Short days.  Short post.

Saturday, January 05, 2013

Life in the Fast Lane....

In Texas, it takes forever for cremations.  First, all known children by blood must sign and agree that cremation is ok.  And it can't be done within the first 48 hours either.

Once that paperwork is complete, the city requires a permit.  And that takes forever.  After that all it takes is scheduling a time for the cremation.  Of course one would tend to assume that since the funeral home owns the crematorium that it wouldn't be a problem.  I mean, it is a known fact that deaths occur 24 x7 right?   So almost 2 weeks after the permit, and dozens of calls, the cremation is scheduled.  And I can pick Dad up in his little urn on New Years Day.

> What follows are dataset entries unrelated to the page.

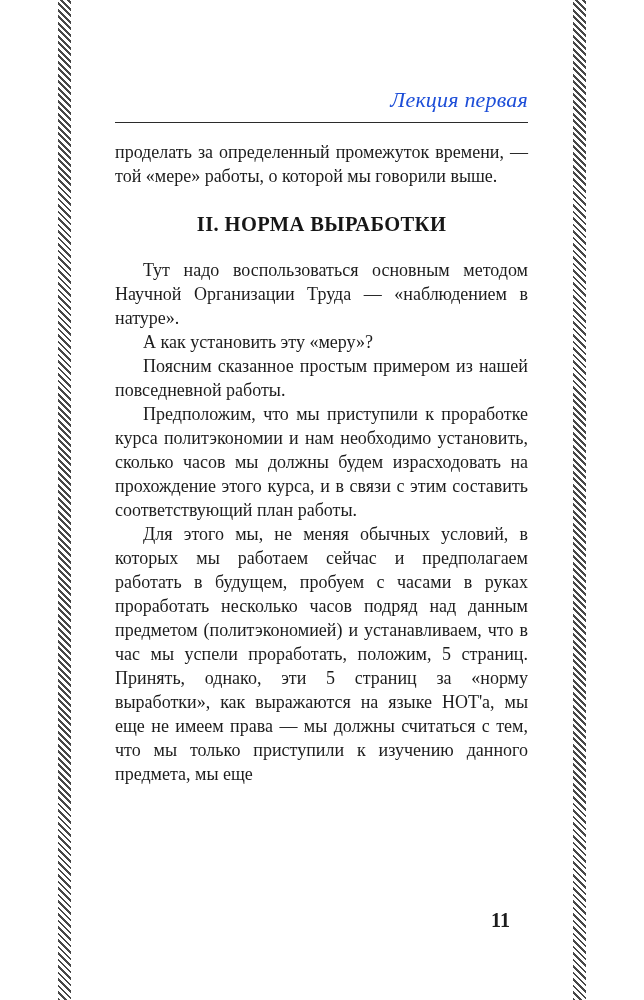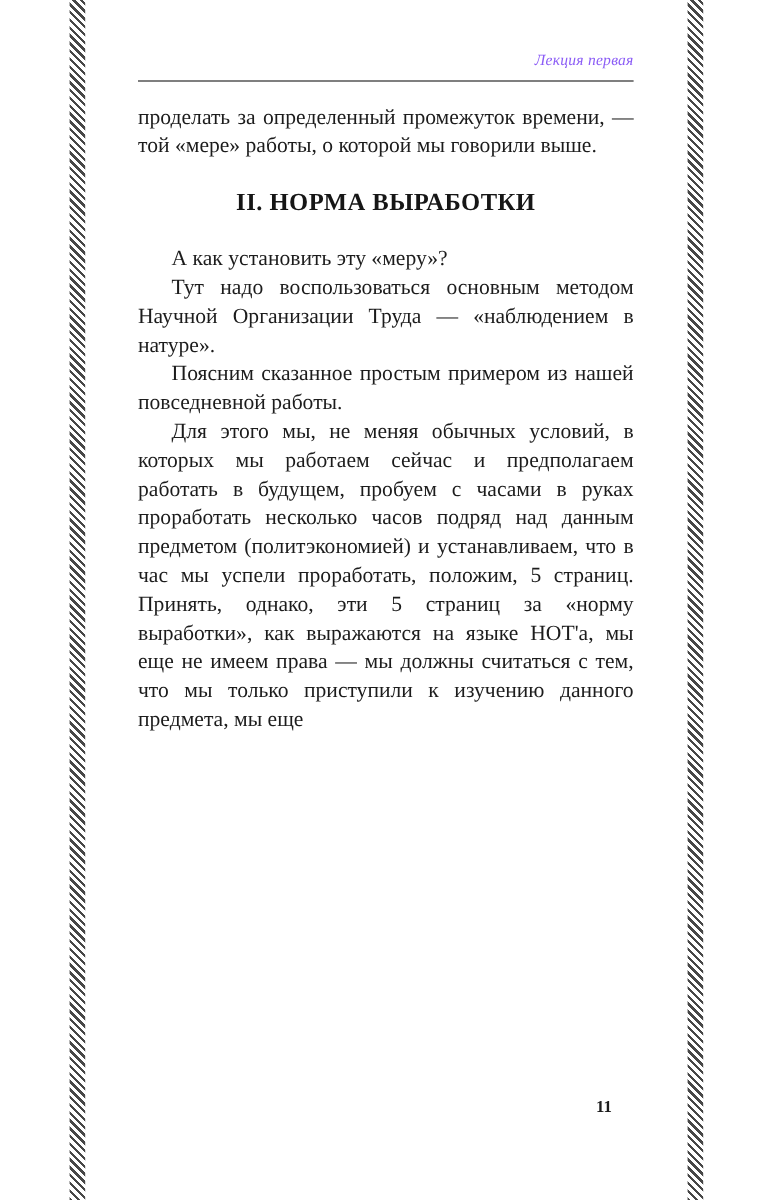--- a/index.html
+++ b/index.html
@@ -41,12 +41,12 @@
     height: 100%;
   }
   .running-head {
-    margin-top: 42px;
+    margin-top: 87px;
     text-align: right;
     font-style: italic;
-    font-size: 13px;
+    font-size: 22px;
     letter-spacing: 0.2px;
-    color: #8b5cf6;
+    color: #1d4ed8;
   }
   .head-rule {
     margin-top: 9px;

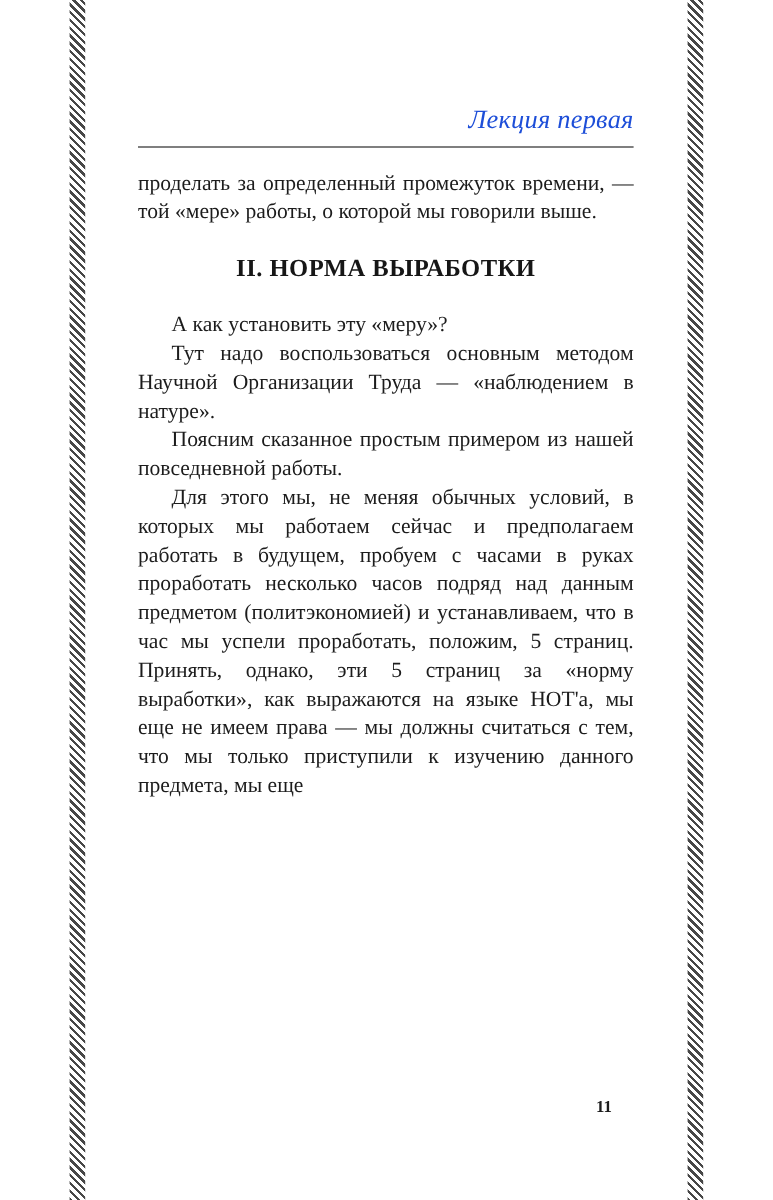--- a/index.html
+++ b/index.html
@@ -103,9 +103,9 @@
 
       <h2 class="section-heading">II. НОРМА ВЫРАБОТКИ</h2>
 
+      <p class="para">Тут надо воспользоваться основным методом Научной Организации Труда — «наблюдением в натуре».</p>
+
       <p class="para">А как установить эту «меру»?</p>
-
-      <p class="para">Тут надо воспользоваться основным методом Научной Организации Труда — «наблюдением в натуре».</p>
 
 
       <p class="para">Поясним сказанное простым примером из нашей повседневной работы.</p>

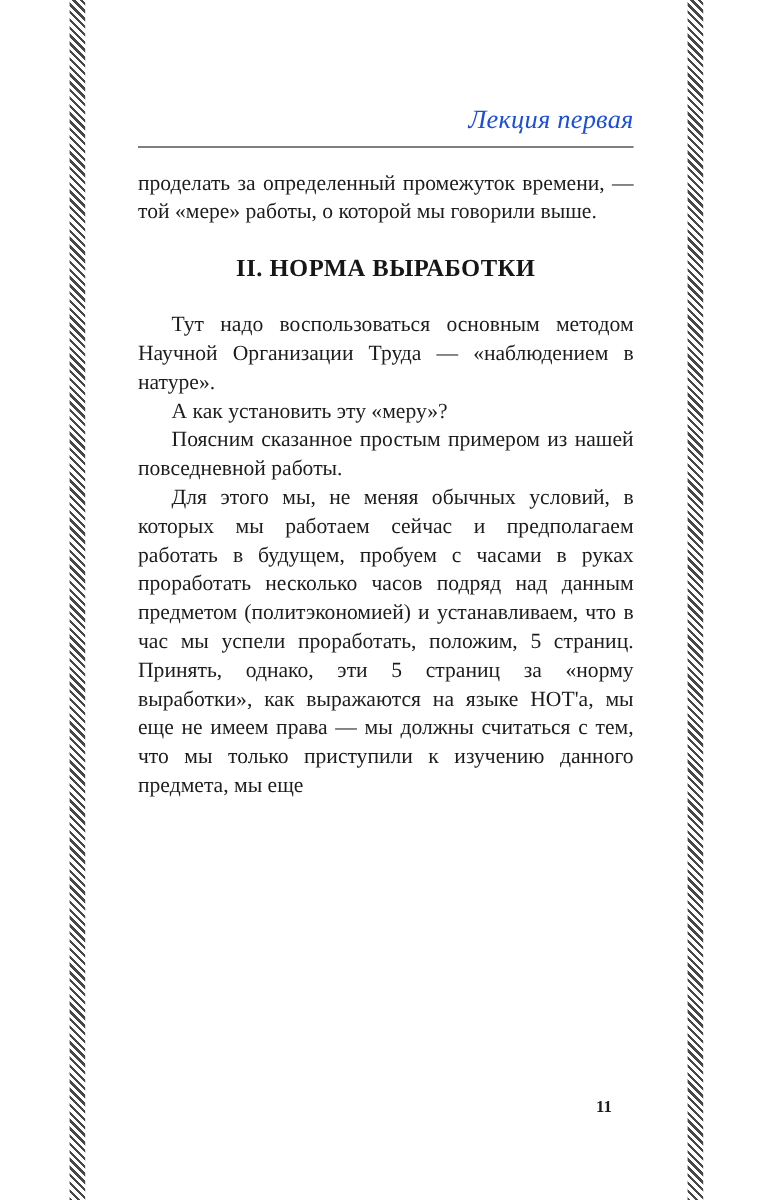--- a/index.html
+++ b/index.html
@@ -110,6 +110,7 @@
 
       <p class="para">Поясним сказанное простым примером из нашей повседневной работы.</p>
 
+      <p class="para">Предположим, что мы приступили к проработке курса политэкономии и нам необходимо установить, сколько часов мы должны будем израсходовать на прохождение этого курса, и в связи с этим составить соответствующий план работы.</p>
 
       <p class="para">Для этого мы, не меняя обычных условий, в которых мы работаем сейчас и предполагаем работать в будущем, пробуем с часами в руках проработать несколько часов подряд над данным предметом (политэкономией) и устанавливаем, что в час мы успели проработать, положим, 5 страниц. Принять, однако, эти 5 страниц за «норму выработки», как выражаются на языке НОТ'а, мы еще не имеем права — мы должны считаться с тем, что мы только приступили к изучению данного предмета, мы еще</p>
 

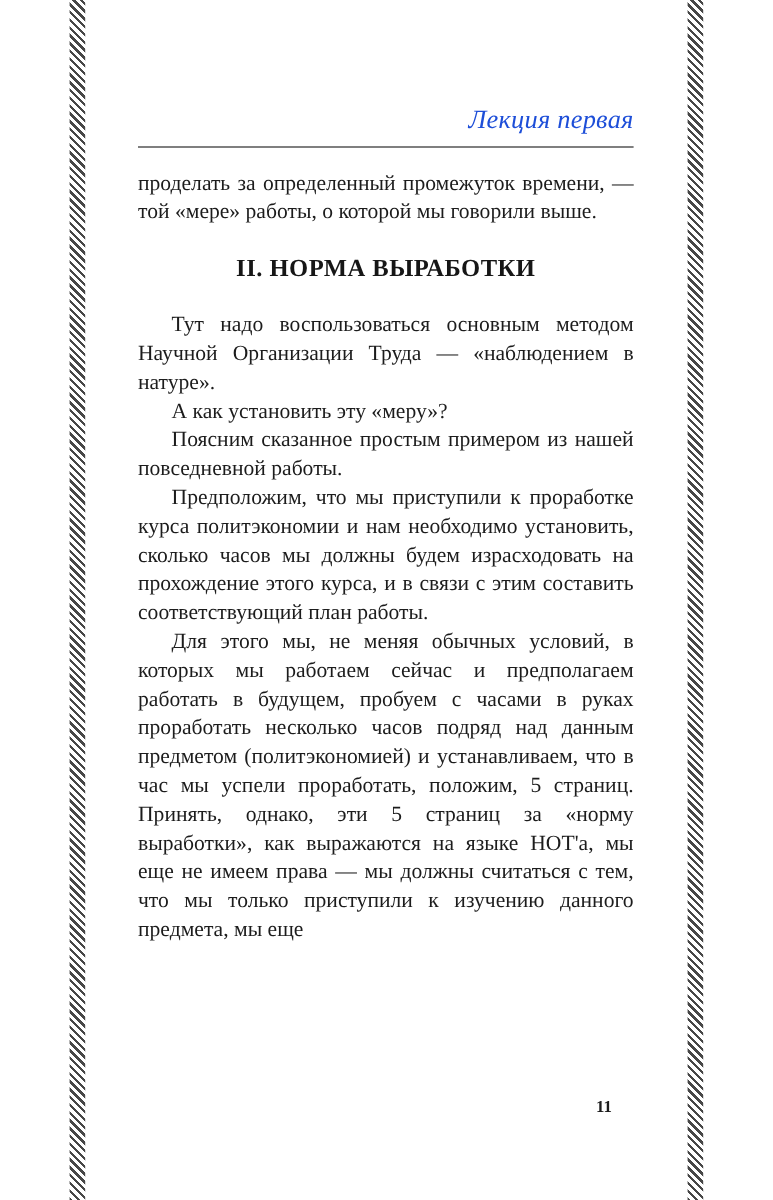--- a/index.html
+++ b/index.html
@@ -79,7 +79,7 @@
     bottom: 68px;
     right: 18px;
     font-weight: bold;
-    font-size: 14px;
+    font-size: 20px;
     color: #1c1c1c;
   }
 </style>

Starting out the New Year in proper form, a friend and I went to Fred's Texas Cafe in Ft Worth for the best on the earth cheeseburger and fries.  And, even Diners, Drive-ins and Dives has been there (They left their brand on the wall above the bar). Ok OK, it's a minor diversion from the story......

Afterwards, I go by the funeral home and wait.  And wait.  And wait some more and played games on my iPhone.  At first, they didn't want to give me the urn because the paperwork indicated all four of us had to be present to receive the remains.  I almost came unglued.  Boy, I tell you, in Texas, I'm surprised there are any cremations at all.  I finally got him though after proving who I was.  I'm the executor of his will as well, but I can't spell the female version.  So Dad is placed in a box with styrofoam peanuts, they take him out to the care, put the box in the back seat and off we go.

Now there is construction all over the place.  I can see 75 to the west about a mile away and decide to go home on 75 instead of the slower streets because I've been gone most of the day and I know the kitties are getting anxious.  I swear, I follow all the signs that say 75 and somehow, after a few curves and hills, I come out on 75 alright.  But in the HOV lane.

Now these HOV lanes are the kind with the concrete barrier on the left and the wobbly cane things on the right (spaced about 6" apart).  Ok.  Fine.  So this lane is suffering from lack of cleaning and many of the cane things are in the middle of the lane - not like you go anywhere but straight.  which I did at the speed limit knowing that if someone came up behind me, they'd be honking because most go closer to 80 in the HOV lane on 75.

Now, after destressing from finding I'm on the HOV lane - thank heavens it was a holiday- I realize I will be stopped because there's only me in the car.  So now I'm really stressing out.  Then out of nowhere, the weight lifted off my shoulders and I realized when asked why I was in the HOV lane by myself, I would be able to say without lying "but my Dad is in the back seat".

I then started giggling and giggled all the way home.

Oh, in case you think this is too gross, well, it is life.  And Dad would be laughing right along us.

We will have a grave-side service later when it is warm.  Yes, that is prolonging the death period but Dad and I both hate being cold.